Il est donc évident que si l’on brime le marché de la dette publique, on emprisonne la finance dans un périmètre qu’elle ne peut supporter. Ce qu’empiriquement on semble constater aujourd’hui aux USA avec l’étouffement du marché du repo, fournisseur de collatéral, pour la finance bancaire et étouffement probablement provoqué par la fin du QE et son remplacement par le QT (quantitative tightening). D’où le titre inquiétant des Echos du 8 novembre : « les liquidités s’évaporent sur le marché obligataire américain ». De la même façon qu’historiquement la rareté monétaire (pénurie de métal précieux) était déflationniste sur les marchés réels, la rareté de dette publique serait aujourd’hui un insupportable corset pour la finance. Et le meilleur collatéral restera de loin la dette publique américaine dont la profondeur et donc la liquidité extrême est aussi le produit d'un endettement public extrême doublé d'un déficit courant lui même gigantesque. Les déficits jumeaux et sans pleurs fabriquent une finance joyeuse. Et une sécurité qui se vérifie au quotidien pour la dette publique américaine avec la faible élasticité de sa demande. Ainsi lorsque le rendement du T-bill augmente (bon du Trésor américain) les fonds vendent les autres titres plus risqués, ce qui confirme le grand attrait pour la dette américaine. Pour être complet il convient d'insister sur un point : la dette publique comme matière première se doit d’apparaître comme issue d’un marché. Si tel n’était pas le cas et si par exemple cette dette était immobilisée durablement sur le bilan de la banque centrale, il n’y aurait pas de collatéral disponible pour les marchés financiers. La dette publique ne nourrit pas spontanément la finance, elle ne le fait que s’il existe un marché de la dette publique. C’est ainsi qu’historiquement nous avons connu des montagnes de dette publique sans finance. Ce fut le cas des périodes de guerre, et si la résistance des banques centrales se fit d’abord lourde avec parfois des gouverneurs qui refusent brutalement d’obéir aux exécutifs (guerre de 1870), l’obéissance allait rapidement suivre (les 2 guerres mondiales). Durant ces périodes difficiles la finance ne menait qu’une vie larvaire et la dette publique se trouvait enkystée, donc hors marché, dans le bilan des banques centrales.
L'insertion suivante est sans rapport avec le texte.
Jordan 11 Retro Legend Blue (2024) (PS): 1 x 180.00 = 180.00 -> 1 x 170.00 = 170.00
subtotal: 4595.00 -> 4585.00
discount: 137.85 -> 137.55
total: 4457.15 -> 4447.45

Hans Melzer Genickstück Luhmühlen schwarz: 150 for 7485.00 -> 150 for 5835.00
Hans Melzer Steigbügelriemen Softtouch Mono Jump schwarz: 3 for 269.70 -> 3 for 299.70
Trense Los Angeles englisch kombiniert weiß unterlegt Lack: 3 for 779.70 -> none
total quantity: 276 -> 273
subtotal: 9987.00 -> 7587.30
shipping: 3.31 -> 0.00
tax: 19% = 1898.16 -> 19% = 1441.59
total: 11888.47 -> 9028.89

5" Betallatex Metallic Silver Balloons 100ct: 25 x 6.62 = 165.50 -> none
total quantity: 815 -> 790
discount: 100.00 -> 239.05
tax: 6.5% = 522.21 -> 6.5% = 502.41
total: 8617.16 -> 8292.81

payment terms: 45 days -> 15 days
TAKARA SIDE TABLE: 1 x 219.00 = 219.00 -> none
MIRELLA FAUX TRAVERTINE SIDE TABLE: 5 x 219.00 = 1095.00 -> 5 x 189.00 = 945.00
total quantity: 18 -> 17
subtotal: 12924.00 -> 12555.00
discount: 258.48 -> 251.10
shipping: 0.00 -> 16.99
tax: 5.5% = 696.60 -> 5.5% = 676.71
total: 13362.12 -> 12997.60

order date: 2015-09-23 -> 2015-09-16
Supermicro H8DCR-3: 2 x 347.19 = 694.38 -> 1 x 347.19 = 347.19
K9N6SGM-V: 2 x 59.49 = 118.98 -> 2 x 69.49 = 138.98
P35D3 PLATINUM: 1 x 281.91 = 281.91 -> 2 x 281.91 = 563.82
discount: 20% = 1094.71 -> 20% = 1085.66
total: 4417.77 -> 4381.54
Les très nombreux partisans d’un interdit radical de toute tentative d’annulation de la dette publique sont ainsi les défenseurs d’une industrie financière exubérante, hypertrophique car métastatique, et gaspilleuse de grandes compétences professionnelles. Ils ne sont pas tous conscients des mécanismes qui règlent la réalité empirique et comptent parmi eux de simples citoyens attachés à la rigueur et au bon sens et donc au rejet de ce qu’ils croient être la planche à billets. On peut plus difficilement admettre qu’il en est de même pour les dirigeants et les gardiens de l’ordre financier. On peut par conséquent comprendre l’agacement de Madame Lagarde et de son entourage immédiat au regard des nombreux connaisseurs de la réalité qui, au sein d’organisations tels les instituts Rousseau ou Veblen en France, se manifestent et se réjouissent du fait que même des financiers célèbres- tel un Mathieu Pigasse - s’élèvent contre une réalité au devenir tragique.